We took a lot of their support material for our digital learning hub, so that our people can understand how best to use all the capabilities on offer.

The speed that people have adapted to this new way of working is very impressive, both at Tata Steel, but also TCS.

Outsourcing strengths

It was a big decision for the business to outsource back in 2014 to 2015. At the time we did that with four main partners: Vodafone, CapGemini, TCS and IBM. There was a clear decision then that we did not want to have all our eggs in one basket, so some of those suppliers managed each other.

The ubiquitous growth of cloud computing in the time since that deal was put together has seen Microsoft in effect become the fifth provider.

Reeks says cloud computing will continue to expand across the steel maker, with a new Software-as-a-Service (SaaS) raw materials management system due to be implemented by TCS as part of the new digitally signed contract. Vodafone remains the networking provider, whilst Tata Steel also works closely with Hybris, Ariba, Success Factors and Anaplan.

As part of the same conglomerate, was there any pressure to select TCS over Big Blue?

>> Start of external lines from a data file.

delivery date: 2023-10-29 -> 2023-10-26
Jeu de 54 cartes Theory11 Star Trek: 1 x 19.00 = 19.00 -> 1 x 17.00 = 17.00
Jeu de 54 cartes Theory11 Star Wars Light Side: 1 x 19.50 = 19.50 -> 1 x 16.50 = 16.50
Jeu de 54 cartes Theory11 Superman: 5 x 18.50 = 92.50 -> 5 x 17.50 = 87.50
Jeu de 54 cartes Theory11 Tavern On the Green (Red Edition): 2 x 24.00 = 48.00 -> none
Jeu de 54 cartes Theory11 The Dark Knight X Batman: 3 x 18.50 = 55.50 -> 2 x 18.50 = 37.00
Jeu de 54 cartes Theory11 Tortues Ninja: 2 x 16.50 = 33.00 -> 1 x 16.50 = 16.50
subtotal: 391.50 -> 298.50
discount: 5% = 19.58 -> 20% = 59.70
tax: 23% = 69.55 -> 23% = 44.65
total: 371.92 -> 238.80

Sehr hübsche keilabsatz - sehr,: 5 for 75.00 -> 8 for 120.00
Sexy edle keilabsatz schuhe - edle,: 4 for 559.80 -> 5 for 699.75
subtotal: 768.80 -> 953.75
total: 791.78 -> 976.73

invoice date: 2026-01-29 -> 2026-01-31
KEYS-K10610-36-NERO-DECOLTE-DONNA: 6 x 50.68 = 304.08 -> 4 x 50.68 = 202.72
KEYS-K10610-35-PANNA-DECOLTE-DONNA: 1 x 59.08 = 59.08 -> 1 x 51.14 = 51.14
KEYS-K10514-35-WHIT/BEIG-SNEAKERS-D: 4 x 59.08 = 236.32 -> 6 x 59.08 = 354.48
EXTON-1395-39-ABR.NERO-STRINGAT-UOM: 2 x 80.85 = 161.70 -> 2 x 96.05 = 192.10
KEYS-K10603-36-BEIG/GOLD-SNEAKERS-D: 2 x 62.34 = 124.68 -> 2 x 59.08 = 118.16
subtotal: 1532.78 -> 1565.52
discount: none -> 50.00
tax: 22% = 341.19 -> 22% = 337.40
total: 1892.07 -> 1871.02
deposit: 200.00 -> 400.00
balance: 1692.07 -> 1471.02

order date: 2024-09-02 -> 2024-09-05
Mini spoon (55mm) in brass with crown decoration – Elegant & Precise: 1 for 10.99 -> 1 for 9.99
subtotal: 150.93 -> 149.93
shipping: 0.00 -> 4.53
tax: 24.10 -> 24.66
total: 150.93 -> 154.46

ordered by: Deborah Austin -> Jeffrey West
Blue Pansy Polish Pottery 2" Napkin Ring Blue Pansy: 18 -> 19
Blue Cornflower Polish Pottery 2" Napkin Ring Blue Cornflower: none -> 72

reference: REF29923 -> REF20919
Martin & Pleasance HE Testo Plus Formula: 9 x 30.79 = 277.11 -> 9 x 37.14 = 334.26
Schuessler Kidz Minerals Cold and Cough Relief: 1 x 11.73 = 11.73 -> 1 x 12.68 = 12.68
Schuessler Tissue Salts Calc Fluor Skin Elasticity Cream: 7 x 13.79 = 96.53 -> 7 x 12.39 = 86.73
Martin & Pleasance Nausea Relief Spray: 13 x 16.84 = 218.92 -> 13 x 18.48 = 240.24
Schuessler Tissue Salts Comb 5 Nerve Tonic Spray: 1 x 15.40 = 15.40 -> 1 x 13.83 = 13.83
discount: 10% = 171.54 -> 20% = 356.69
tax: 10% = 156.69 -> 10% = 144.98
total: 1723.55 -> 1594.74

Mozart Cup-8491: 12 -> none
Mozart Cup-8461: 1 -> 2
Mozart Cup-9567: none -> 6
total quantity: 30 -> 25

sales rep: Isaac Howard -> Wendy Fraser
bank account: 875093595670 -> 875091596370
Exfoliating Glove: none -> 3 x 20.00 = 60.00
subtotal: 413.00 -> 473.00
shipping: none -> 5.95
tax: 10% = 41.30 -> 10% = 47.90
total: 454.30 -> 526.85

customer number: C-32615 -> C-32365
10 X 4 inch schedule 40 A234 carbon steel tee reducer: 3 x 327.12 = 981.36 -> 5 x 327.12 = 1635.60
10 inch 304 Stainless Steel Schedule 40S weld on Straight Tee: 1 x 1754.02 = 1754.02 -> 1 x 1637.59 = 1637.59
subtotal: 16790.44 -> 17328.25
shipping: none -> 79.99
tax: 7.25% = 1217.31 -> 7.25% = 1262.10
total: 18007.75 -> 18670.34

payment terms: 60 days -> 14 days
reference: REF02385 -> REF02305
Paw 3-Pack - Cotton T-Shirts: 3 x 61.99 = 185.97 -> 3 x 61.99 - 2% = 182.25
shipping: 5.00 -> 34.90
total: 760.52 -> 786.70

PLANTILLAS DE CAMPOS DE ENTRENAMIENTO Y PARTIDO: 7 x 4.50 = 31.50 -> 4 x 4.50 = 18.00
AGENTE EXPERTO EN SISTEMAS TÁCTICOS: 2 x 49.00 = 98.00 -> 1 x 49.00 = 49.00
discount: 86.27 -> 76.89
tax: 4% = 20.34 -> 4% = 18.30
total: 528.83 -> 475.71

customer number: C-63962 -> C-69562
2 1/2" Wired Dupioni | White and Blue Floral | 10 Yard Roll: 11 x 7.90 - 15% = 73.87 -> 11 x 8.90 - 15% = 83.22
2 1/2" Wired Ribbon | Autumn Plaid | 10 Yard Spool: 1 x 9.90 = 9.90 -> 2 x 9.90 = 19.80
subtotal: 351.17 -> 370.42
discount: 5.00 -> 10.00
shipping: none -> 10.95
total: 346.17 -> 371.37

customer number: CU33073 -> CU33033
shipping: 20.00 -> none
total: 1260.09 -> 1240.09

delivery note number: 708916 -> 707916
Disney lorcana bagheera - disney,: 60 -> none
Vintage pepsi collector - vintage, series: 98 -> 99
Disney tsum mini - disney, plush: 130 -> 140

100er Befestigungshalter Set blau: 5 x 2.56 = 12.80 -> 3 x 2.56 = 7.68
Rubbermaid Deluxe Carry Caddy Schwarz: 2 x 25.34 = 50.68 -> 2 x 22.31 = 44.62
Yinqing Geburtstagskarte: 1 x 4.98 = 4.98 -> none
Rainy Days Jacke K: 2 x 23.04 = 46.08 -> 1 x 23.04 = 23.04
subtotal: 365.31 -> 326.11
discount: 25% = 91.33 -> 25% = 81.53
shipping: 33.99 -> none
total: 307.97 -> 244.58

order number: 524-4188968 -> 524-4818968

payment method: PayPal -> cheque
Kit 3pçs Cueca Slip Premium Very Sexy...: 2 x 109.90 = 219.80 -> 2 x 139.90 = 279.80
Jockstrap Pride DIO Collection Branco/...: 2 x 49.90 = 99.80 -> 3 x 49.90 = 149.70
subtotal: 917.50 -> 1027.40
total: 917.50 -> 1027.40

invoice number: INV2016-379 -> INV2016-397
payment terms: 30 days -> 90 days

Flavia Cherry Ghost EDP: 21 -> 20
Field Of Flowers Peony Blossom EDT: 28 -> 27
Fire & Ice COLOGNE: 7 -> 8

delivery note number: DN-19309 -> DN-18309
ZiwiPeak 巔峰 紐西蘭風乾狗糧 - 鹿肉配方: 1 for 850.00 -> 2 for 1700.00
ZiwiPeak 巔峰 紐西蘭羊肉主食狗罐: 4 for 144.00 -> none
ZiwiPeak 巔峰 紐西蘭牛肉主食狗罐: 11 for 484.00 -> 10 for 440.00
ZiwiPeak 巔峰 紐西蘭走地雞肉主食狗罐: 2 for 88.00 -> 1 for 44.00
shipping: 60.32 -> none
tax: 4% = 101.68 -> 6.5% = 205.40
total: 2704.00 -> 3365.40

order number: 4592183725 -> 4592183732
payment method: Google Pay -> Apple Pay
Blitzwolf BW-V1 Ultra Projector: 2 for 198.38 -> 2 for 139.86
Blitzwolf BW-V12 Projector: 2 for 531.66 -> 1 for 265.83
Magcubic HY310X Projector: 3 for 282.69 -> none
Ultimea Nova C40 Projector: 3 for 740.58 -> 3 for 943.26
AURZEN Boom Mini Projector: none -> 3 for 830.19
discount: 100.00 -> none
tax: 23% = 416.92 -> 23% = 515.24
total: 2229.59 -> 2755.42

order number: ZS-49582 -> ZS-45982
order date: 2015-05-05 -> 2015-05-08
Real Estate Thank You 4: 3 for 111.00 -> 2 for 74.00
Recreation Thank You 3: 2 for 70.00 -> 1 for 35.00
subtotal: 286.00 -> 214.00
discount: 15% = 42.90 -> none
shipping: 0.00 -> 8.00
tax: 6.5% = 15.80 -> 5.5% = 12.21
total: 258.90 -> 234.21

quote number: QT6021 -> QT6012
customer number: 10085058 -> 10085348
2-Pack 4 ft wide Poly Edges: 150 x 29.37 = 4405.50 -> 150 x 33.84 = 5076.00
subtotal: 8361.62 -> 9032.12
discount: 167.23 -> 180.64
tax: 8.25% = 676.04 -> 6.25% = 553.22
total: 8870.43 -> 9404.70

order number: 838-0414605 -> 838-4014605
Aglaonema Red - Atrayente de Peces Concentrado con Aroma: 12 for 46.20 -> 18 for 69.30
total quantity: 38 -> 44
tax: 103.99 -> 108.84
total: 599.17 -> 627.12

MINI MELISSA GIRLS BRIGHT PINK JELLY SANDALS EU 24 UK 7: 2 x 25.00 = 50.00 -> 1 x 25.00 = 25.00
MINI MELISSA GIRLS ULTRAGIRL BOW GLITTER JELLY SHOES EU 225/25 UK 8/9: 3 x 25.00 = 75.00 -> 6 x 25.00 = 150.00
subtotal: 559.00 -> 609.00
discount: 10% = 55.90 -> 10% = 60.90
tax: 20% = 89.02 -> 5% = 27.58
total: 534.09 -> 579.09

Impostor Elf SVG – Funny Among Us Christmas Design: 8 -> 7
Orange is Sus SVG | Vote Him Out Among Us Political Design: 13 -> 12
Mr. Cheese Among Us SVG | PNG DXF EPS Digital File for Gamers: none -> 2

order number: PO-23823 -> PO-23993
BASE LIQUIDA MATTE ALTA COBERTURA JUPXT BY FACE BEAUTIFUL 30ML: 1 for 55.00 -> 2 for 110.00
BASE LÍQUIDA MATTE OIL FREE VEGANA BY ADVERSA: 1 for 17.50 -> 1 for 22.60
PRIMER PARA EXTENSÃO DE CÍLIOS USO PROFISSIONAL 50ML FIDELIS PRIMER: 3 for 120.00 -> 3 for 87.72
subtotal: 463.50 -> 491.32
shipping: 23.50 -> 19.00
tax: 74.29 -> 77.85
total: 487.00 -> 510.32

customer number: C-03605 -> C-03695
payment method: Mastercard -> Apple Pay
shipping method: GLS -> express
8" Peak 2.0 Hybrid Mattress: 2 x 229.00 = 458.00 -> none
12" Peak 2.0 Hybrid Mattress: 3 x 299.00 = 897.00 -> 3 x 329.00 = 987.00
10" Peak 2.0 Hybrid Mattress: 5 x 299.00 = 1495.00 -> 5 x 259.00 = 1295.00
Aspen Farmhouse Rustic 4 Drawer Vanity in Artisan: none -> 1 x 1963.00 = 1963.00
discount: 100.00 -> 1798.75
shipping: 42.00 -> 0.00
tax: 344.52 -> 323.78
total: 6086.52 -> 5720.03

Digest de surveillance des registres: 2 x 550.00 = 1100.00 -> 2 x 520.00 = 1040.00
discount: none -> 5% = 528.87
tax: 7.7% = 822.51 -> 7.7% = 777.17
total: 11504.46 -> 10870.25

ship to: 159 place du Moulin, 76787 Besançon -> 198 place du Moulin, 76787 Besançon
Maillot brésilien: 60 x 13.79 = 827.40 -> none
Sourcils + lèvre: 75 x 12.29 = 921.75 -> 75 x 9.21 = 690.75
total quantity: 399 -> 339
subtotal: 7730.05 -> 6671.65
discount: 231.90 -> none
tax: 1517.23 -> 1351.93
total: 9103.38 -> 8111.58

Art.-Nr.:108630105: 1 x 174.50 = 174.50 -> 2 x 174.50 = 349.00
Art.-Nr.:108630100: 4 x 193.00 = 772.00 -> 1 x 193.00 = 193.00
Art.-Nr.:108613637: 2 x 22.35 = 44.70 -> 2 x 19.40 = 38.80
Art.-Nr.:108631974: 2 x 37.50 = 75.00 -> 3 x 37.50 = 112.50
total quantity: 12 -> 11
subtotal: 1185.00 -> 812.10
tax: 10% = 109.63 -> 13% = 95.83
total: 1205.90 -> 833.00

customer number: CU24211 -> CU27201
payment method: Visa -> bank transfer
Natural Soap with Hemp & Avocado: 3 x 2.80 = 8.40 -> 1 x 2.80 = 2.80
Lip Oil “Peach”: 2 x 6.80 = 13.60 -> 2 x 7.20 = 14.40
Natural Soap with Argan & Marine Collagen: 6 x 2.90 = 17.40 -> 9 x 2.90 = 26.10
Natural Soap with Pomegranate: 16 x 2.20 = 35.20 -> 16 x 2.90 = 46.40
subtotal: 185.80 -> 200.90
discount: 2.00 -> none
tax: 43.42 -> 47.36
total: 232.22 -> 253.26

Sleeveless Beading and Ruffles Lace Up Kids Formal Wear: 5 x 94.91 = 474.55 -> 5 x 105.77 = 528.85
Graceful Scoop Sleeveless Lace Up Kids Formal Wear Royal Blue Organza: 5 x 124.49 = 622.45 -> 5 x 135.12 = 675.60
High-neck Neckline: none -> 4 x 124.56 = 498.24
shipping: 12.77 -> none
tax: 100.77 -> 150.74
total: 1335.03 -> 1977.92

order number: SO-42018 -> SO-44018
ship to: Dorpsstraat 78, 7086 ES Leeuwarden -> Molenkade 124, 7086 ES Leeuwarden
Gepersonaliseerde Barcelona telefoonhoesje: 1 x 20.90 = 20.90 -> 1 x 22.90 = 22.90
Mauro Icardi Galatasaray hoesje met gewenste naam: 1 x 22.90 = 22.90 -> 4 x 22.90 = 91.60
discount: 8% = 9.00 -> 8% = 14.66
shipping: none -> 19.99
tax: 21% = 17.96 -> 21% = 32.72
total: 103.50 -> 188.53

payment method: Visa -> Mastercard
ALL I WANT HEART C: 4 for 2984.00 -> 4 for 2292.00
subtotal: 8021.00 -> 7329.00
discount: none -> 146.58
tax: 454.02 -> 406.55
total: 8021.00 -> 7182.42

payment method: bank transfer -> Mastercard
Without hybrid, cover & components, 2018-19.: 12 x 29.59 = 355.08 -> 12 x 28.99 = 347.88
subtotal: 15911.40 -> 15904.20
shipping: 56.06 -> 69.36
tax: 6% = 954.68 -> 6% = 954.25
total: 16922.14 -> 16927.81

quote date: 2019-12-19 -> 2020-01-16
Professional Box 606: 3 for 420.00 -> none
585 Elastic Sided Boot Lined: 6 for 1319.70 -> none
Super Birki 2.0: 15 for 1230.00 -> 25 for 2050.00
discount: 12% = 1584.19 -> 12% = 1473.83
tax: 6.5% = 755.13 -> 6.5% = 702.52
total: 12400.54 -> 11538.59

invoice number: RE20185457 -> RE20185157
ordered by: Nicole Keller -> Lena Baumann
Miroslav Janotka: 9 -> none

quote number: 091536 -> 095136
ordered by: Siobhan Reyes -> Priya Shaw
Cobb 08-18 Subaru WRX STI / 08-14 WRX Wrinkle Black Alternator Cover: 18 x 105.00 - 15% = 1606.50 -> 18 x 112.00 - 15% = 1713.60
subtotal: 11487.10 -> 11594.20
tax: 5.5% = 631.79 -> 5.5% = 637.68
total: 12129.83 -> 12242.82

We don't have to use any part of the Tata operation. TCS was awarded a customer satisfaction award by Tata Steel, and we have a history of working with them that goes back to 2007.

The new contract will deliver savings to Tata Steel over the five-year duration of the deal. Reeks says part of that saving will be delivered through less hand-off activity between two different suppliers. Further savings will also be achieved through a common strategy to modernise the ways of working and the data centre estate of the steel maker.

Despite doubling the role of TCS at Tata Steel, Reeks speaks highly of IBM as a partner.

IBM's professional standards in the exit were excellent.

Looking ahead at the next five years and beyond, Reeks says the data centre will continue to shrink in terms of importance to the steel maker, but he expects integrations within the data centre to be more complex. For TCS, as well as integrating applications, they are tasked with upgrading Tata Steel to Microsoft Windows 10 over the next two years, a programme that will be made more complex by Covid-19 working restrictions.

Reeks joined British Steel in 1990, which became Corus Steel in 1999 and was acquired by Tata Steel Limited, part of the Tata group in 2007. In that time, the steel industry in Europe has been through some major challenges and transformations, with China becoming a big market contender. As a result, change programmes, whether the introduction of a new process or a new supplier, cannot afford to weaken the business.

For us and for TCS it was challenging for our teams and they got there. We had less than six months to do a major change and contract negotiation, and we got it done.